The 16-page paper highlights the fact that devices supporting both WiMAX and LTE provide many benefits. For instance, they offer increased flexibility in managing the timing of the operators' transition to LTE. They also lower funding requirements at the beginning of that transition, thanks to a more gradual deployment of LTE infrastructure. In addition, existing WiMAX network resources are used for a longer time and more efficiently. This approach also will ease the introduction of LTE devices, rather than creating an "LTE or nothing" situation. The firm estimates that this dual-mode approach will provide 4% cost savings over five years.
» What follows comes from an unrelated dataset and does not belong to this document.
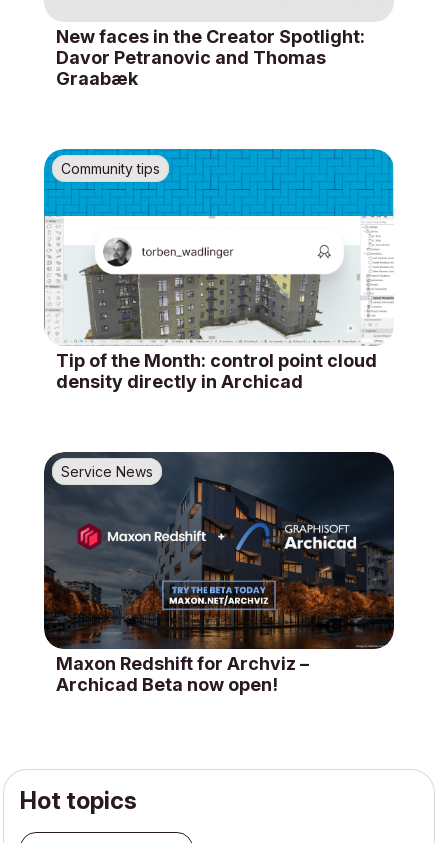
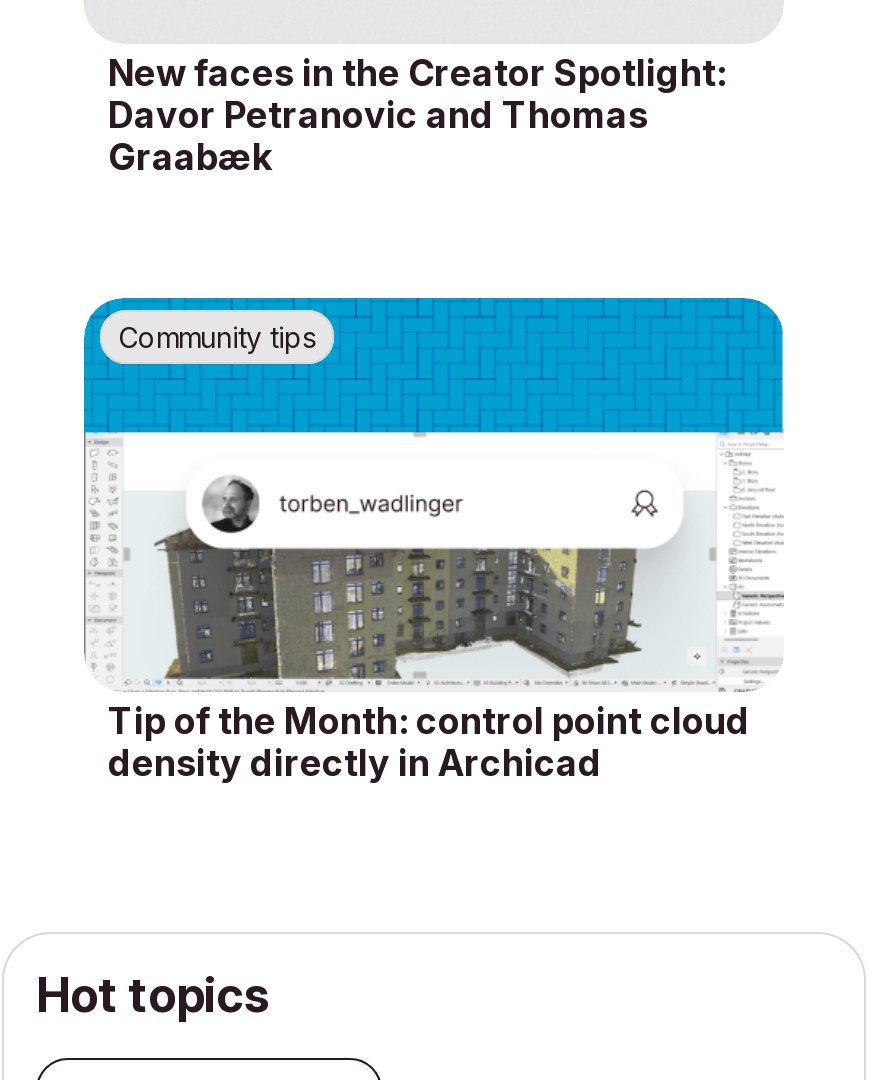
- [image]
- Service News

- Maxon Redshift for Archviz –
- Archicad Beta now open!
To ensure such a clean handover, however, operators need to develop a device migration strategy that complements the radio-access-network (RAN) transition. Several transition plans are examined: no overlay, fast transition, gradual transition, and long-term coexistence. Operators who choose no overlay, for example, most likely will be those with insufficient spectrum to support both WiMAX and LTE. The paper notes that this option is the most costly, disruptive, and prone to risk.
A total-cost-of-ownership (TCO) model is provided for single- and dual-mode devices, assuming a medium-sized WiMAX operator that has launched service over the past couple of years and plans to transition to LTE. Costs are then compared for the single- and dual-mode cases. The operator in a dual-mode case benefits from both a shift forward in cash flow and, overall, cumulative cost savings. The paper closes by exploring four additional scenarios for transition periods other than two years. The fast-switch scenario was found to be least affected by dual-mode devices. It also was concluded that shorter transition time necessitated a higher up-front investment.